Problem details :: Your answer must be every line of the data that holds the string "size".

Data to use ::
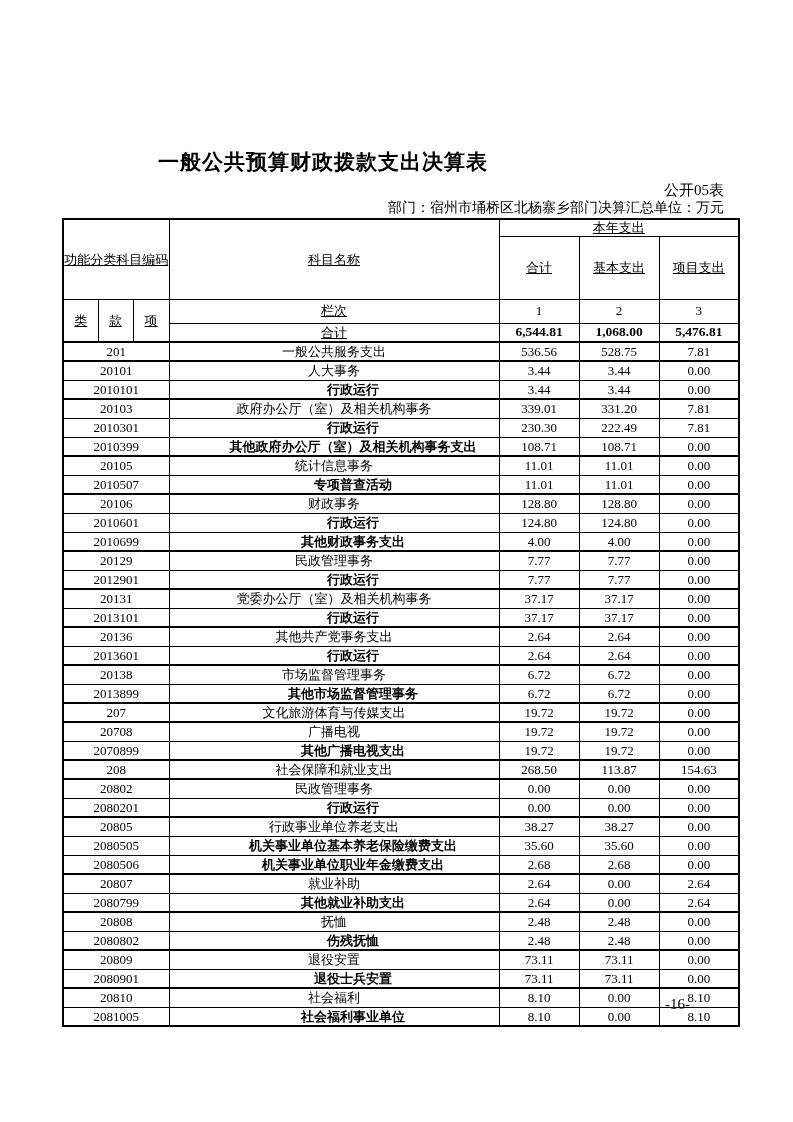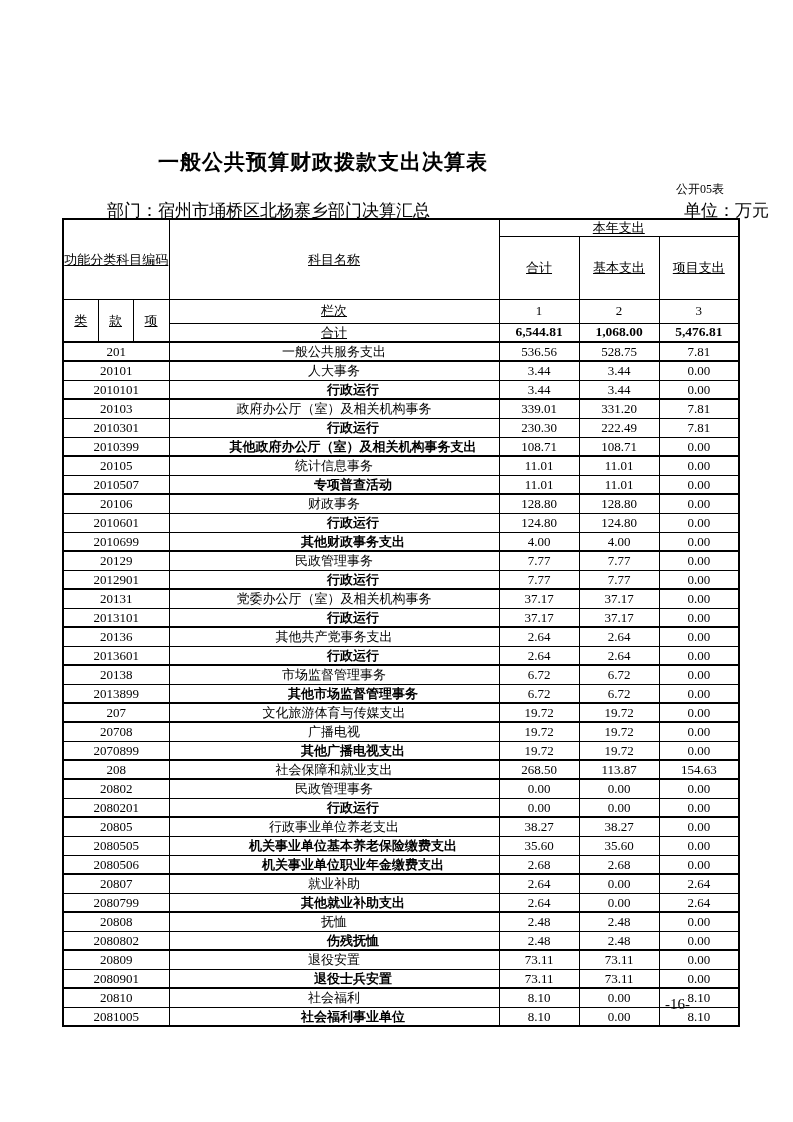--- a/index.html
+++ b/index.html
@@ -18,7 +18,7 @@
   }
   .tag-line {
     position:absolute; top:181px; left:62px; width:668px;
-    text-align:right; font-size:12px; padding-right:6px;
+    text-align:right; font-size:15px; padding-right:6px;
   }
   .meta-line {
     position:absolute; top:199px; left:62px; width:668px;

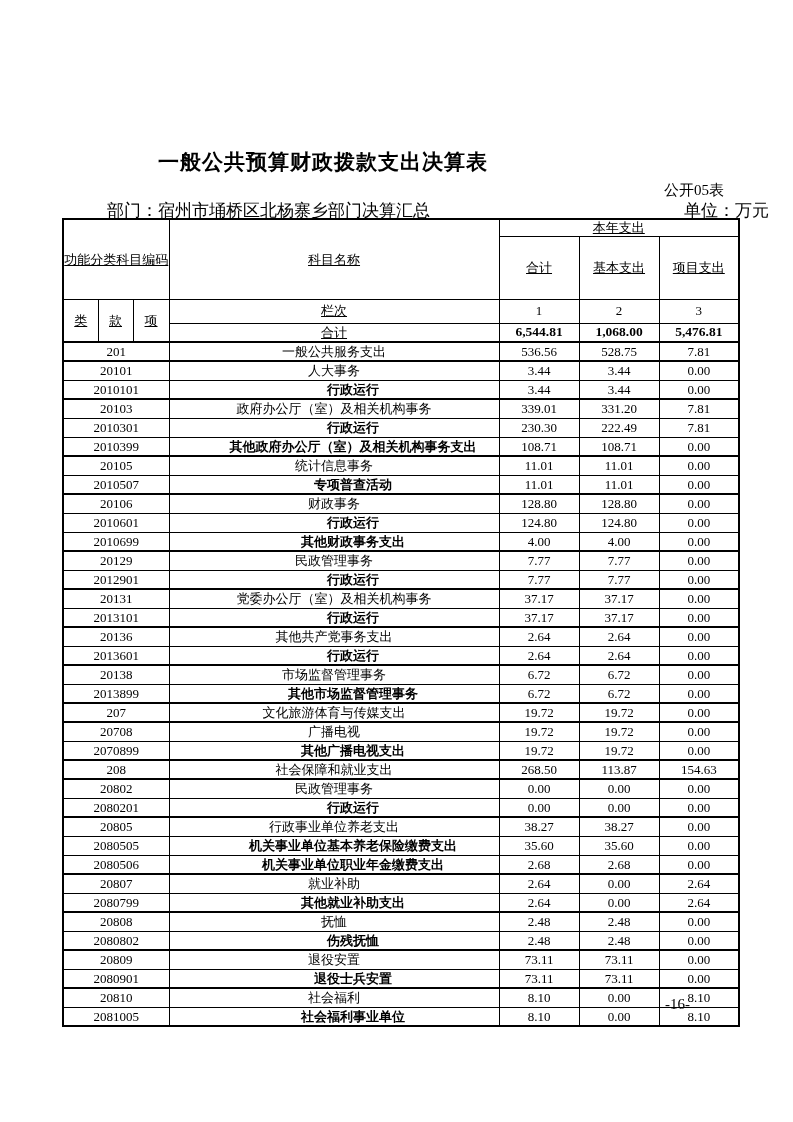--- a/index.html
+++ b/index.html
@@ -22,7 +22,7 @@
   }
   .meta-line {
     position:absolute; top:199px; left:62px; width:668px;
-    font-size:17px; display:flex; justify-content:space-between;margin-left:45px;
+    font-size:14px; display:flex; justify-content:flex-end;
   }
   .meta-line .unit { padding-right:6px; }
 

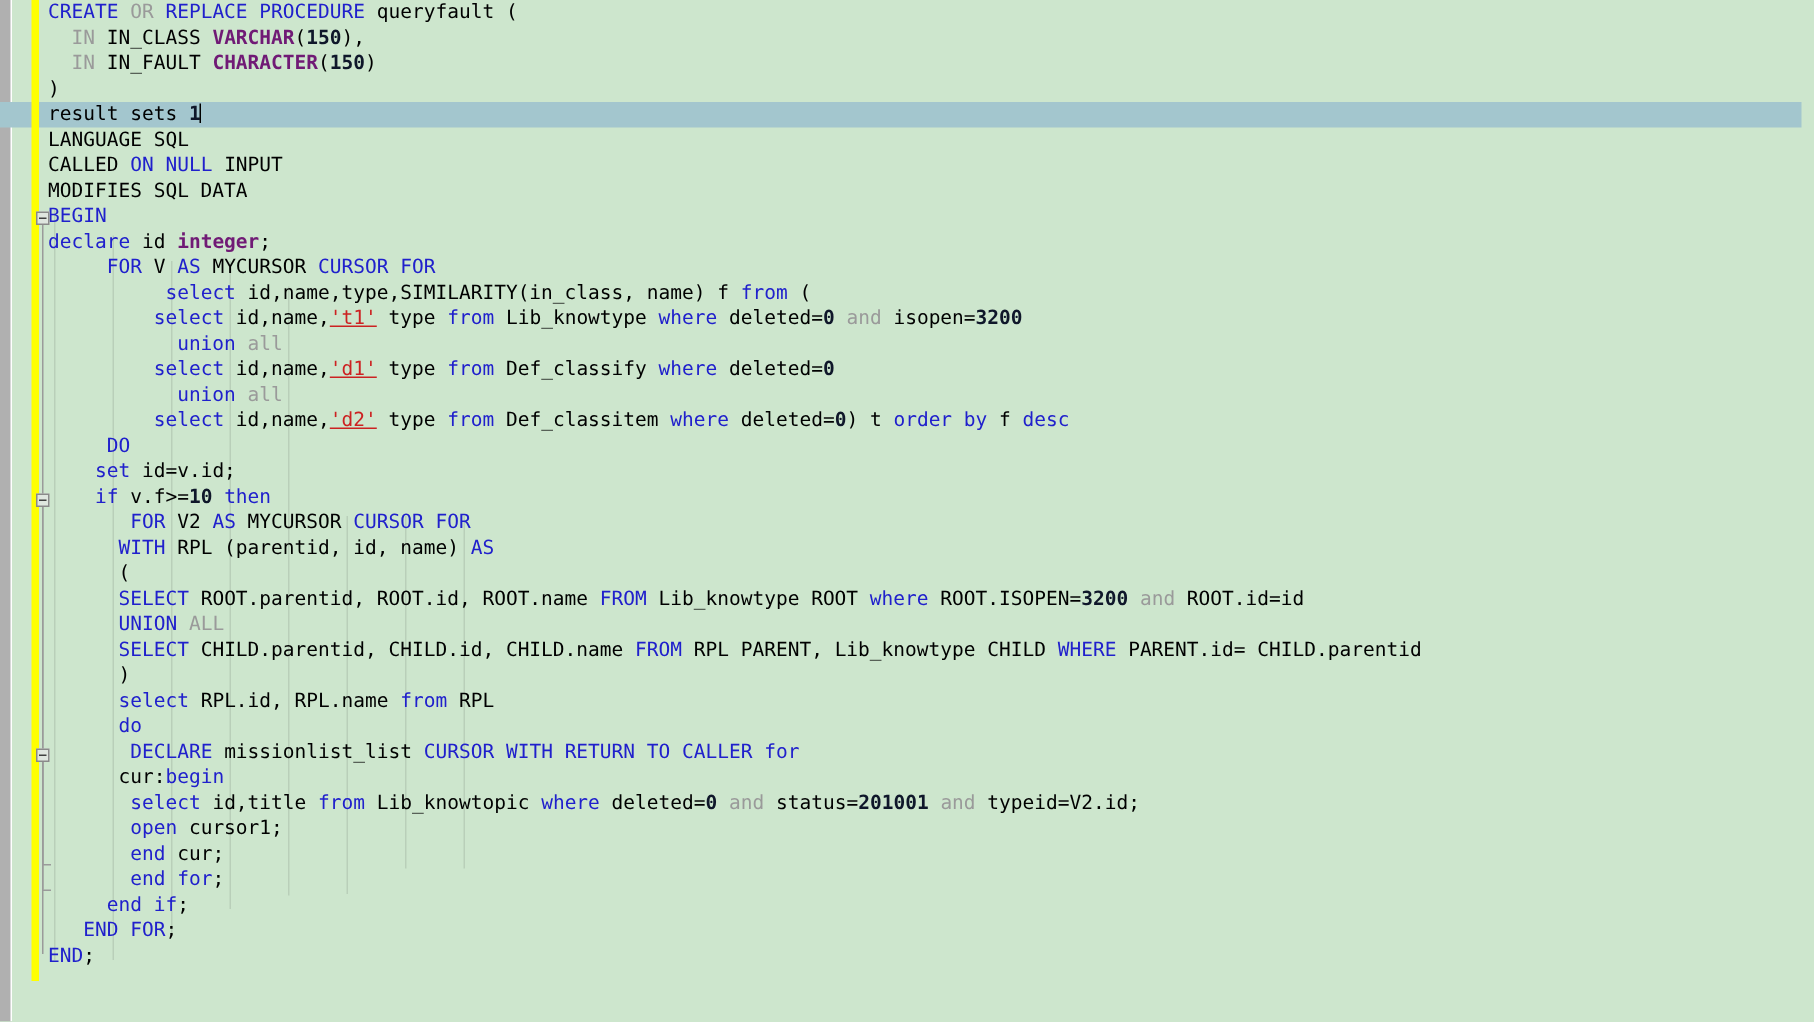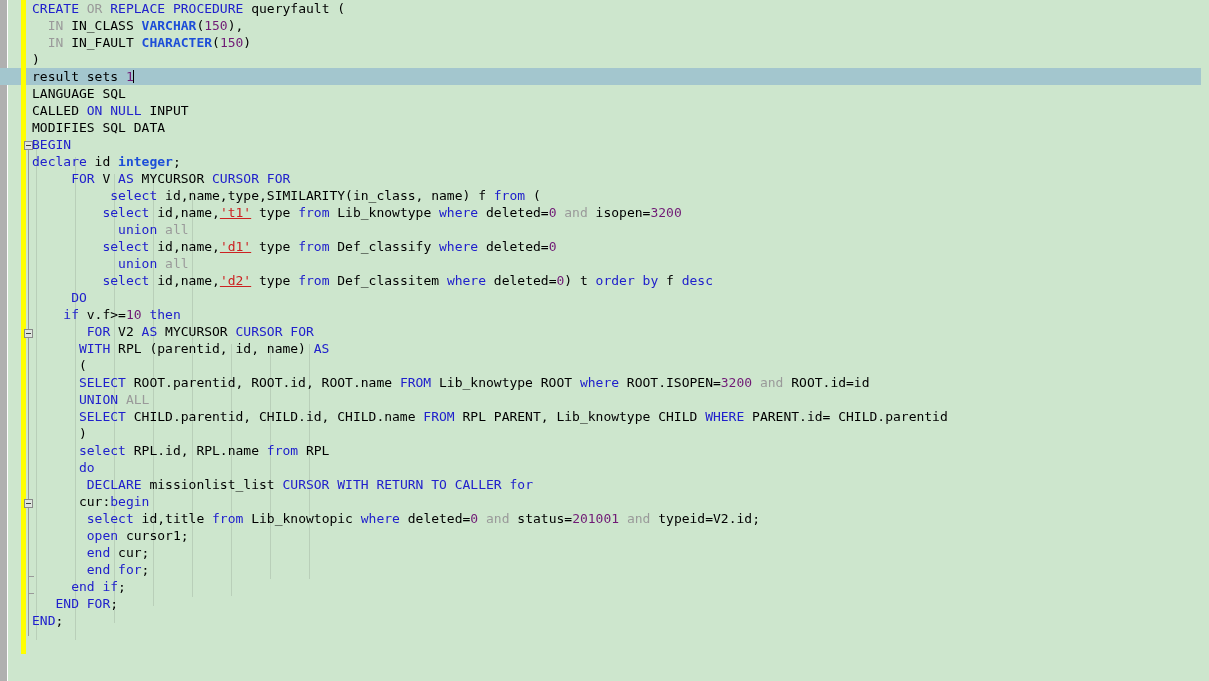--- a/index.html
+++ b/index.html
@@ -118,7 +118,7 @@
   
   .kw   { color: #2020cc; }           
   .dim  { color: #9a9a9a; }           
-  .type { color: #1d4ed8; font-weight: bold; }   
+  .type { color: #701a75; font-weight: bold; }   
   .num  { color: #701a75; font-weight: normal; }   
   .str  { color: #cc2222; text-decoration: underline; }
 </style>

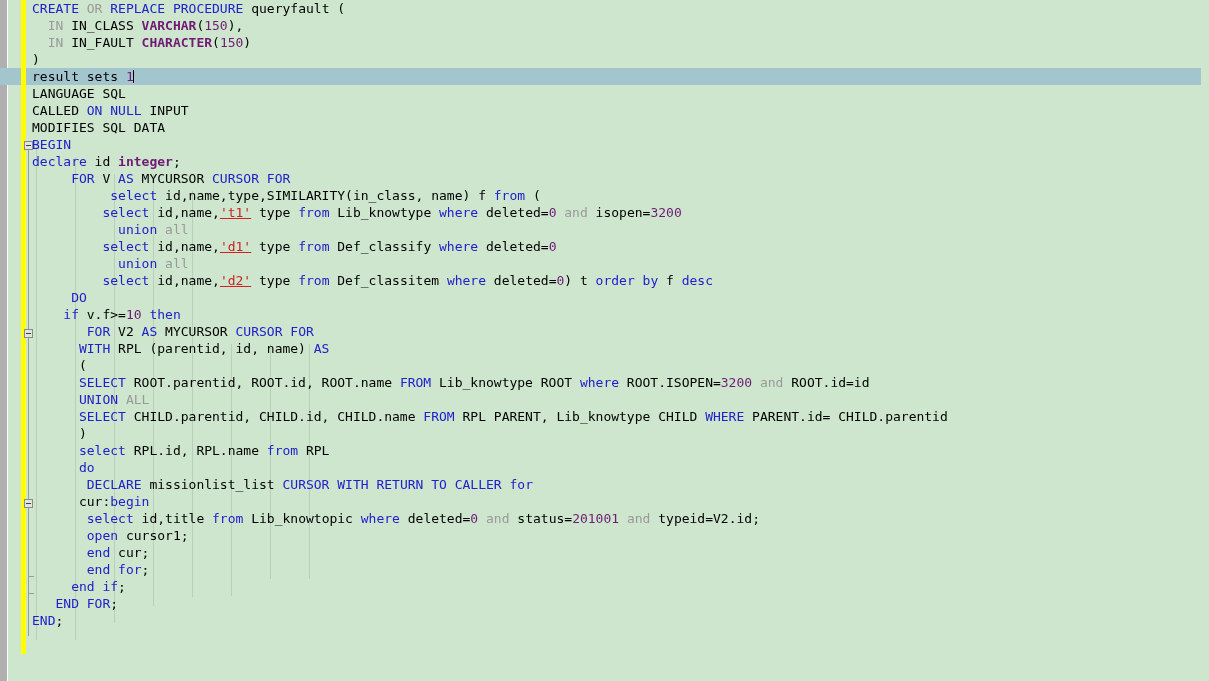--- a/index.html
+++ b/index.html
@@ -119,7 +119,7 @@
   .kw   { color: #2020cc; }           
   .dim  { color: #9a9a9a; }           
   .type { color: #701a75; font-weight: bold; }   
-  .num  { color: #701a75; font-weight: normal; }   
+  .num  { color: #0f172a; font-weight: bold; }   
   .str  { color: #cc2222; text-decoration: underline; }
 </style>
 </head>

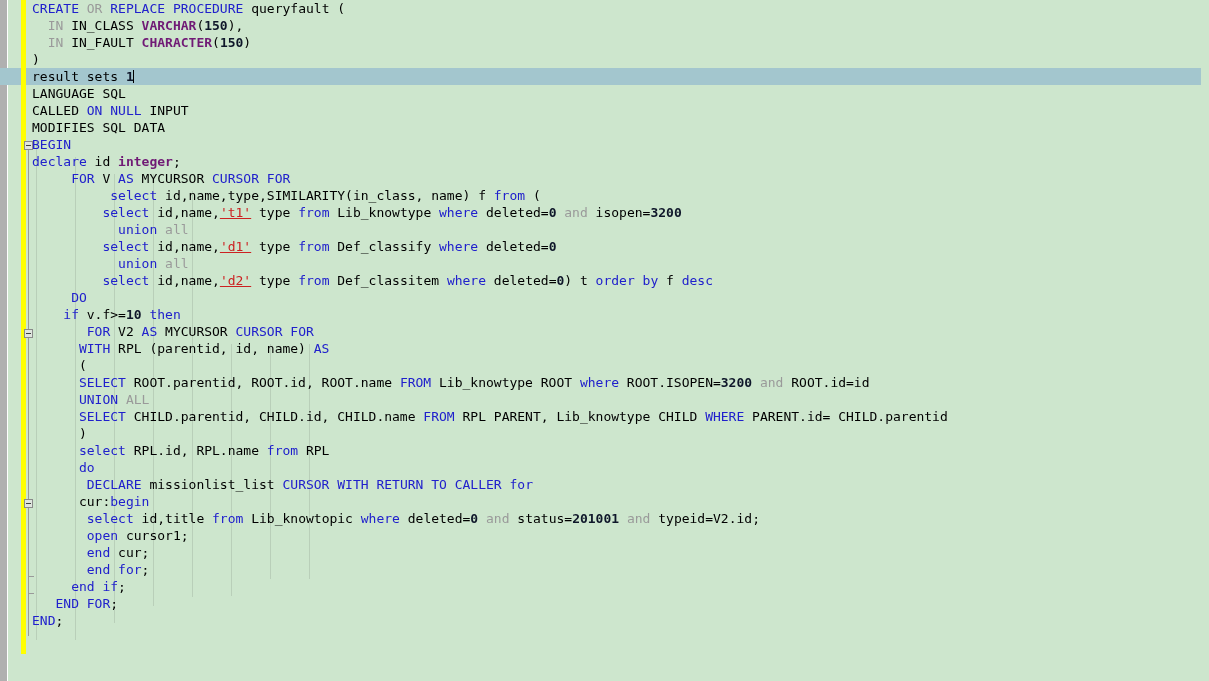--- a/index.html
+++ b/index.html
@@ -171,6 +171,7 @@
       <div class="row"><span class="code"><span>           </span><span class="kw">union</span><span> </span><span class="dim">all</span></span></div>
       <div class="row"><span class="code"><span>         </span><span class="kw">select</span><span> id,name,</span><span class="str">'d2'</span><span> type </span><span class="kw">from</span><span> Def_classitem </span><span class="kw">where</span><span> deleted=</span><span class="num">0</span><span>) t </span><span class="kw">order</span><span> </span><span class="kw">by</span><span> f </span><span class="kw">desc</span></span></div>
       <div class="row"><span class="code"><span>     </span><span class="kw">DO</span></span></div>
+      <div class="row"><span class="code"><span>    </span><span class="kw">set</span><span> id=v.id;</span></span></div>
       <div class="row"><span class="code"><span>    </span><span class="kw">if</span><span> v.f&gt;=</span><span class="num">10</span><span> </span><span class="kw">then</span></span></div>
       <div class="row"><span class="code"><span>       </span><span class="kw">FOR</span><span> V2 </span><span class="kw">AS</span><span> MYCURSOR </span><span class="kw">CURSOR</span><span> </span><span class="kw">FOR</span></span></div>
       <div class="row"><span class="code"><span>      </span><span class="kw">WITH</span><span> RPL (parentid, id, name) </span><span class="kw">AS</span></span></div>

Result of the task ::
-    text-align:right; font-size:12px; padding-right:6px;
+    text-align:right; font-size:15px; padding-right:6px;
-    font-size:17px; display:flex; justify-content:space-between;margin-left:45px;
+    font-size:14px; display:flex; justify-content:flex-end;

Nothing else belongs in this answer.